=== TO DO ===
One number is the whole answer: how many lines of the records include "color".

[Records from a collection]
########################################
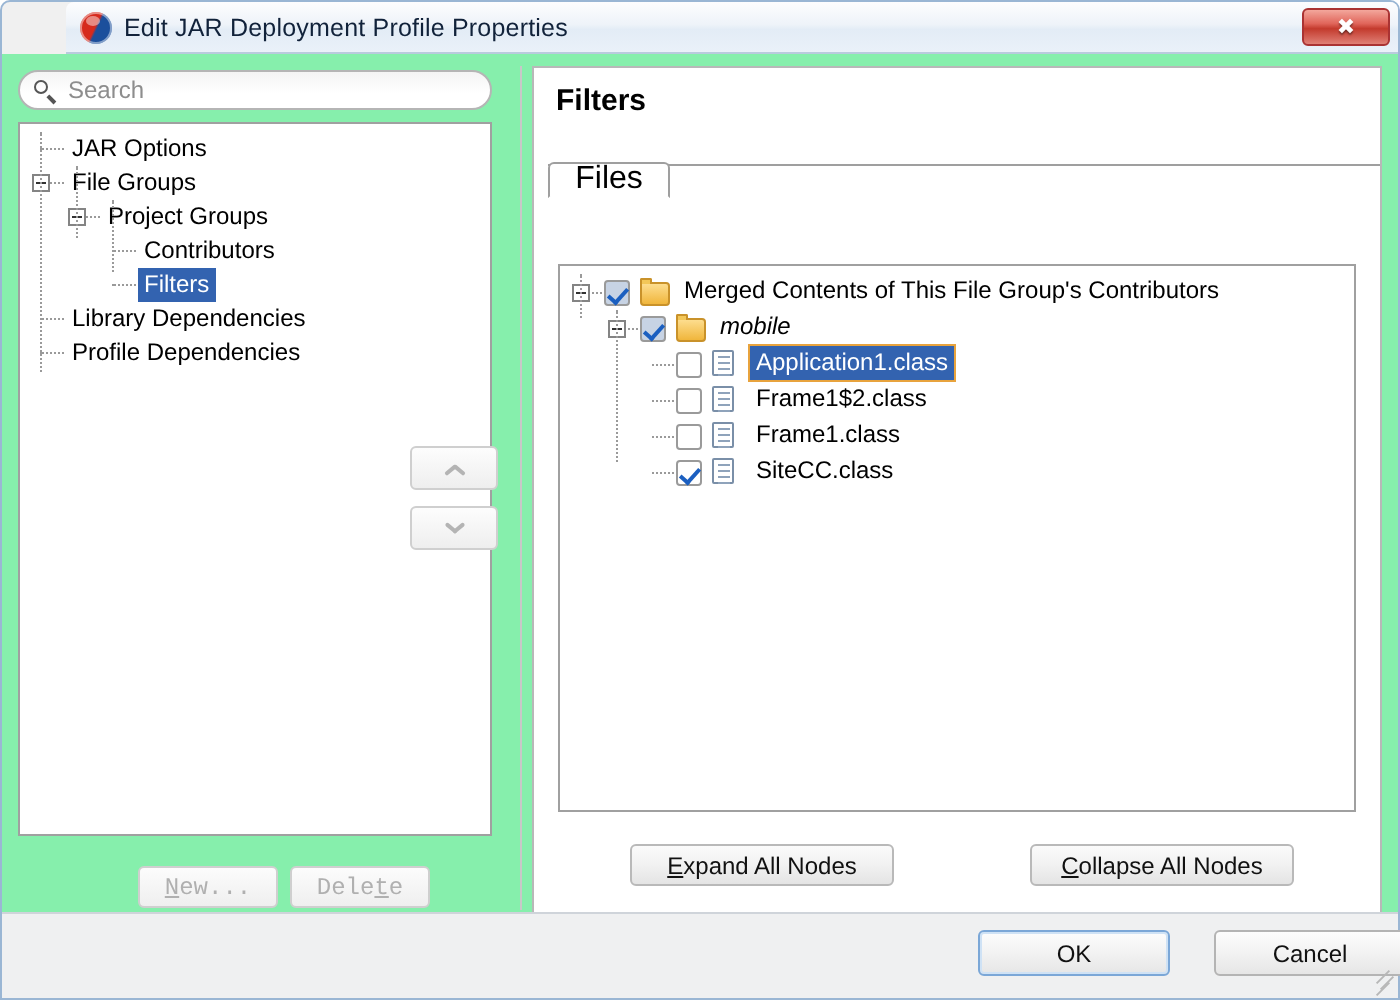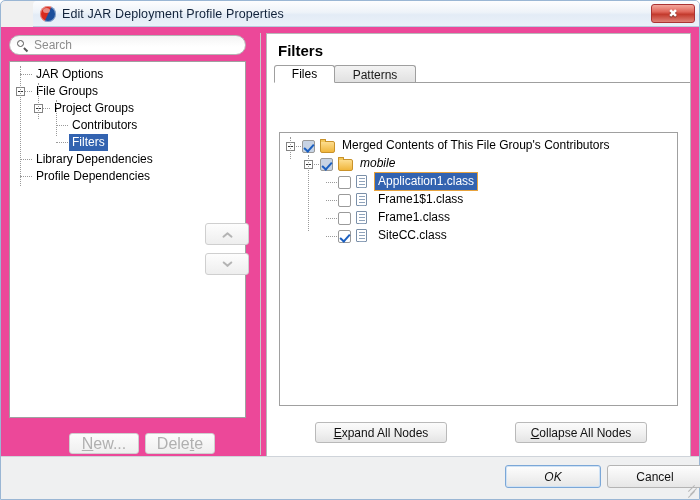--- a/index.html
+++ b/index.html
@@ -47,21 +47,21 @@
     background:linear-gradient(to bottom,#f3a79c 0%,#e0655a 40%,#c33a2d 55%,#e08076 100%);
     color:#fff;font-size:11px;font-weight:bold;
     display:flex;align-items:center;justify-content:center;
     text-shadow:0 1px 1px rgba(0,0,0,.45);
     cursor:pointer;
   }
 
   
   #content{
     position:absolute;left:0;top:26px;right:0;bottom:0;
-    background:#ec4899;
+    background:#86efac;
   }
 
   
   #left-pane{
     position:absolute;left:8px;top:8px;width:245px;bottom:45px;
   }
   #search-wrap{
     position:relative;height:20px;width:237px;
     box-sizing:border-box;
     border:1px solid #b5b5b5;border-radius:10px;
@@ -131,21 +131,21 @@
   .chev.up:after{right:0;top:3px;transform:rotate(40deg);}
   .chev.down:before{left:0;top:2px;transform:rotate(40deg);}
   .chev.down:after{right:0;top:2px;transform:rotate(-40deg);}
 
   
   .sm-btn{
     position:absolute;bottom:0;width:70px;height:21px;
     box-sizing:border-box;
     border:1px solid #cfcfcf;border-radius:3px;
     background:linear-gradient(to bottom,#fcfcfc,#efefef);
-    font-family:Liberation Sans, sans-serif;font-size:16px;color:#b0b0b0;
+    font-family:Liberation Mono, monospace;font-size:12px;color:#b0b0b0;
     display:flex;align-items:center;justify-content:center;
   }
   .sm-btn u{text-decoration:underline;}
 
   
   #divider{
     position:absolute;left:259px;top:6px;bottom:44px;width:1px;background:#c8c8c8;
   }
 
   
@@ -155,24 +155,24 @@
     background:#fff;border:1px solid #b8b8b8;
   }
   #panel-title{
     position:absolute;left:11px;top:8px;
     font-size:15px;font-weight:bold;color:#000;
   }
   #tabs{
     position:absolute;left:7px;top:31px;right:0;height:18px;
   }
   .tab{
-    position:absolute;top:0;height:18px;box-sizing:border-box;
+    position:absolute;top:16px;height:18px;box-sizing:border-box;
     border:1px solid #9f9f9f;border-bottom:none;
     border-radius:3px 3px 0 0;
-    font-size:12px;color:#1a1a1a;
+    font-size:16px;color:#1a1a1a;
     display:flex;align-items:center;justify-content:center;
     background:linear-gradient(to bottom,#f3f3f3,#e0e0e0);
   }
   .tab.active{
     background:#fff;border-bottom:1px solid #fff;z-index:3;color:#000;
   }
   #tab-underline{
     position:absolute;left:7px;top:48px;right:0;height:1px;background:#9f9f9f;
   }
   #desc{
@@ -326,21 +326,20 @@
     </div>
 
     <div id="divider"></div>
 
     <div id="right-pane">
 
       <div id="panel-title">Filters</div>
 
       <div id="tabs">
           <div class="tab active" style="left: 0px; width: 61px;">Files</div>
-          <div class="tab" style="left: 60px; width: 82px;">Patterns</div>
         </div>
       <div id="tab-underline"></div>
 
 
       <div id="filelist">
           <div class="fnode" style="position: absolute; left: 0px; right: 0px; top: 4px;">
             <div class="dots-h" style="left: 10px; top: 9px; width: 11px;"></div>
             <div class="expander" style="left: 6px; top: 5px;"></div>
             <div class="cbx shaded" style="left: 22px; top: 3px;"></div>
             <div class="folder" style="left: 40px; top: 4px;"></div>
@@ -356,21 +355,21 @@
           <div class="fnode" style="position: absolute; left: 0px; right: 0px; top: 40px;">
             <div class="dots-h" style="left: 46px; top: 9px; width: 11px;"></div>
             <div class="cbx unchecked" style="left: 58px; top: 3px;"></div>
             <div class="fileicon" style="left: 76px; top: 2px;"></div>
             <span class="fname sel" style="position: absolute; left: 95px;">Application1.class</span>
           </div>
           <div class="fnode" style="position: absolute; left: 0px; right: 0px; top: 58px;">
             <div class="dots-h" style="left: 46px; top: 9px; width: 11px;"></div>
             <div class="cbx unchecked" style="left: 58px; top: 3px;"></div>
             <div class="fileicon" style="left: 76px; top: 2px;"></div>
-            <span class="fname" style="position: absolute; left: 95px;">Frame1$1.class</span>
+            <span class="fname" style="position: absolute; left: 95px;">Frame1$2.class</span>
           </div>
           <div class="fnode" style="position: absolute; left: 0px; right: 0px; top: 76px;">
             <div class="dots-h" style="left: 46px; top: 9px; width: 11px;"></div>
             <div class="cbx unchecked" style="left: 58px; top: 3px;"></div>
             <div class="fileicon" style="left: 76px; top: 2px;"></div>
             <span class="fname" style="position: absolute; left: 95px;">Frame1.class</span>
           </div>
           <div class="fnode" style="position: absolute; left: 0px; right: 0px; top: 94px;">
             <div class="dots-h" style="left: 46px; top: 9px; width: 11px;"></div>
             <div class="cbx checked" style="left: 58px; top: 3px;"></div>
@@ -383,21 +382,21 @@
 
       <div class="wide-btn" style="left:48px;">
         <span><u>E</u>xpand All Nodes</span>
       </div>
       <div class="wide-btn" style="left:248px;">
         <span><u>C</u>ollapse All Nodes</span>
       </div>
     </div>
 
     <div id="footer">
-      <div class="fbtn default" style="left:504px;font-style:italic;">
+      <div class="fbtn default" style="left:488px;">
         <span>OK</span>
       </div>
       <div class="fbtn" style="left:606px;">
         <span>Cancel</span>
       </div>
       <div id="grip">
         <i style="left:2px;top:9px;"></i>
           <i style="left:4px;top:6px;"></i>
           <i style="left:2px;top:3px;"></i>
       </div>

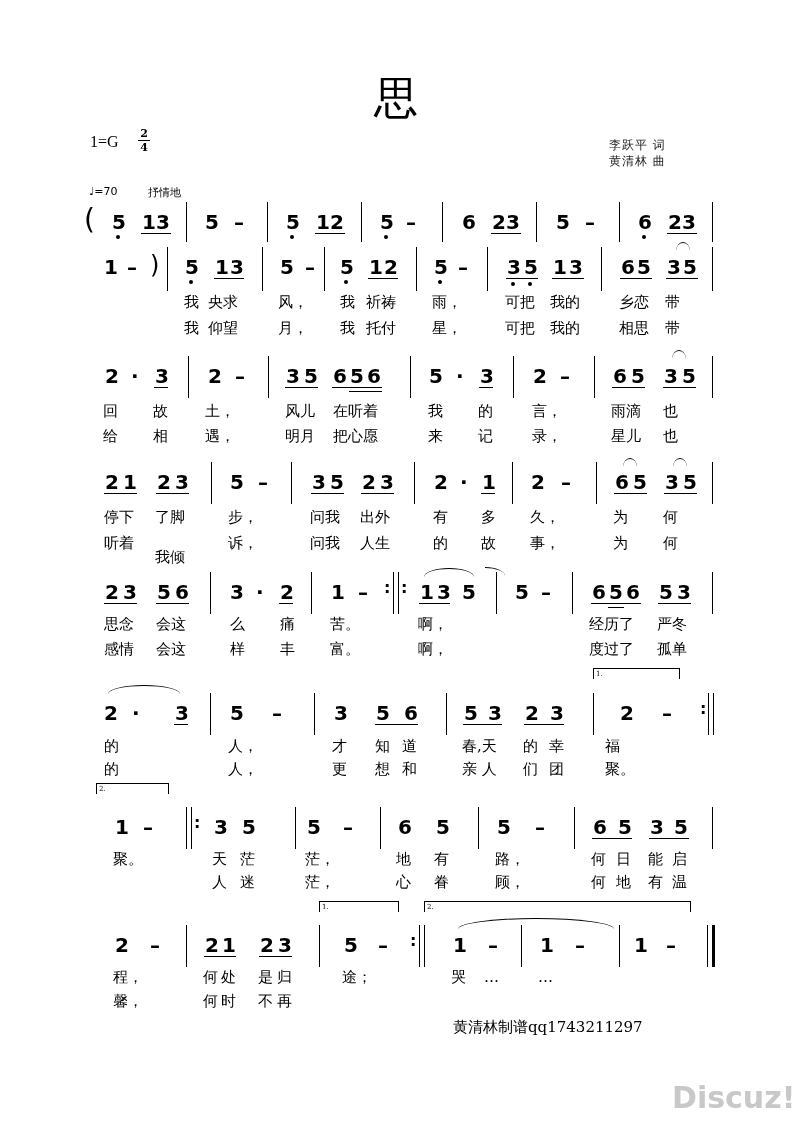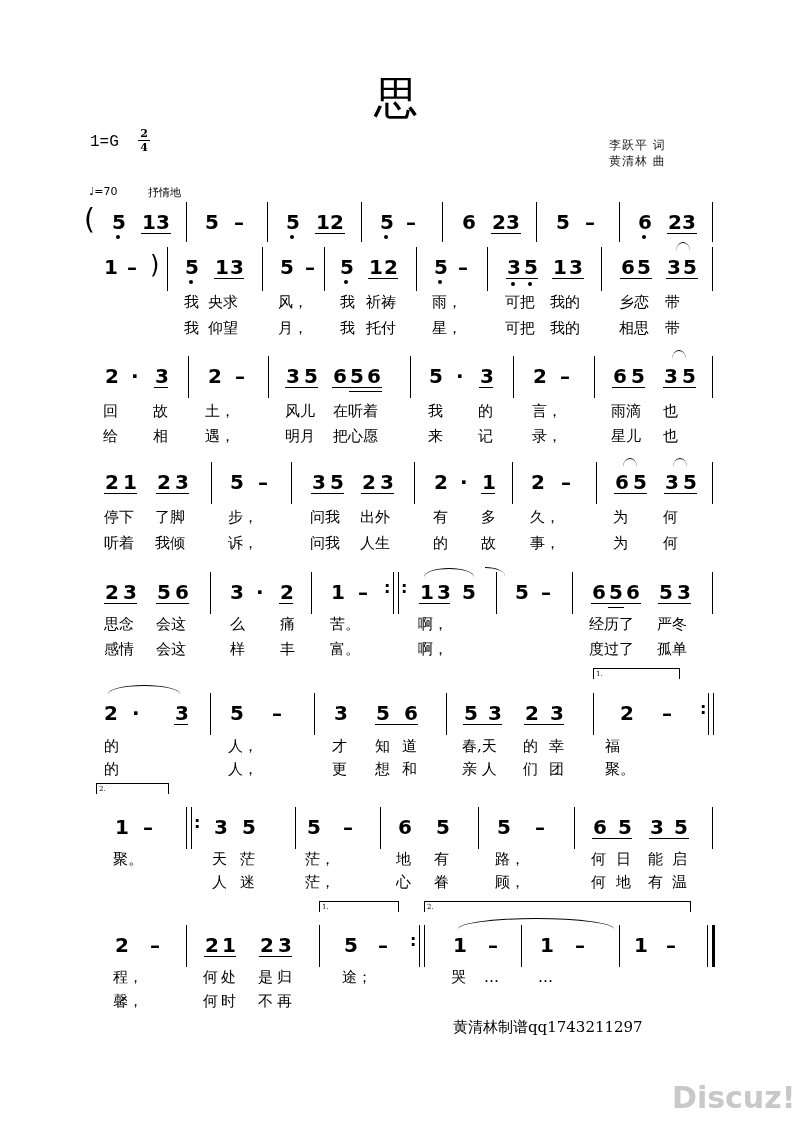--- a/index.html
+++ b/index.html
@@ -1,19 +1,19 @@
 <!DOCTYPE html>
 <html><head>
 <meta charset="utf-8">
 <style>
   html, body { margin: 0; padding: 0; background: #ffffff; }
   body { width: 792px; height: 1121px; position: relative; overflow: hidden; font-family: "DejaVu Sans", sans-serif; color: #000; }
   .abs { position: absolute; }
   .title { left: 0; width: 792px; top: 72px; text-align: center; font-size: 44px; font-family: "DejaVu Sans", sans-serif; line-height: 52px; }
-  .key { left: 90px; top: 133px; font-family: Liberation Mono, monospace; font-size: 16px; }
+  .key { left: 90px; top: 133px; font-family: Liberation Serif, serif; font-size: 16px; }
   .timesig { left: 138px; top: 128px; font-family: "DejaVu Serif", serif; font-weight: bold; font-size: 11px; line-height: 11px; text-align: center; width: 12px; }
   .timesig .bar { border-top: 1px solid #000; margin: 1px 0; }
   .credit { left: 609px; font-size: 12px; color: #222; letter-spacing: 1px; }
   .tempo { left: 89px; top: 185px; font-size: 11px; }
   .expr { left: 148px; top: 185px; font-size: 11px; }
   .line { position: absolute; left: 0; width: 792px; }
   .n { position: absolute; font-family: "DejaVu Sans", sans-serif; font-weight: bold; font-size: 20px; line-height: 24px; }
   .ul { position: absolute; height: 0; border-top: 1.5px solid #000; }
   .dot { position: absolute; width: 4px; height: 4px; background: #000; border-radius: 50%; }
   .bl { position: absolute; width: 0; border-left: 1.3px solid #000; }
@@ -248,21 +248,21 @@
   <span class="ly" style="left:155px;top:508px">了脚</span>
   <span class="ly" style="left:228px;top:508px">步，</span>
   <span class="ly" style="left:310px;top:508px">问我</span>
   <span class="ly" style="left:360px;top:508px">出外</span>
   <span class="ly" style="left:433px;top:508px">有</span>
   <span class="ly" style="left:481px;top:508px">多</span>
   <span class="ly" style="left:530px;top:508px">久，</span>
   <span class="ly" style="left:613px;top:508px">为</span>
   <span class="ly" style="left:663px;top:508px">何</span>
   <span class="ly" style="left:104px;top:534px">听着</span>
-  <span class="ly" style="left:155px;top:534px">我倾</span>
+  <span class="ly" style="left:155px;top:548px">我倾</span>
   <span class="ly" style="left:228px;top:534px">诉，</span>
   <span class="ly" style="left:310px;top:534px">问我</span>
   <span class="ly" style="left:360px;top:534px">人生</span>
   <span class="ly" style="left:433px;top:534px">的</span>
   <span class="ly" style="left:481px;top:534px">故</span>
   <span class="ly" style="left:530px;top:534px">事，</span>
   <span class="ly" style="left:613px;top:534px">为</span>
   <span class="ly" style="left:663px;top:534px">何</span>
 </div>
########################################
=== COMPLETED EXERCISE ===
9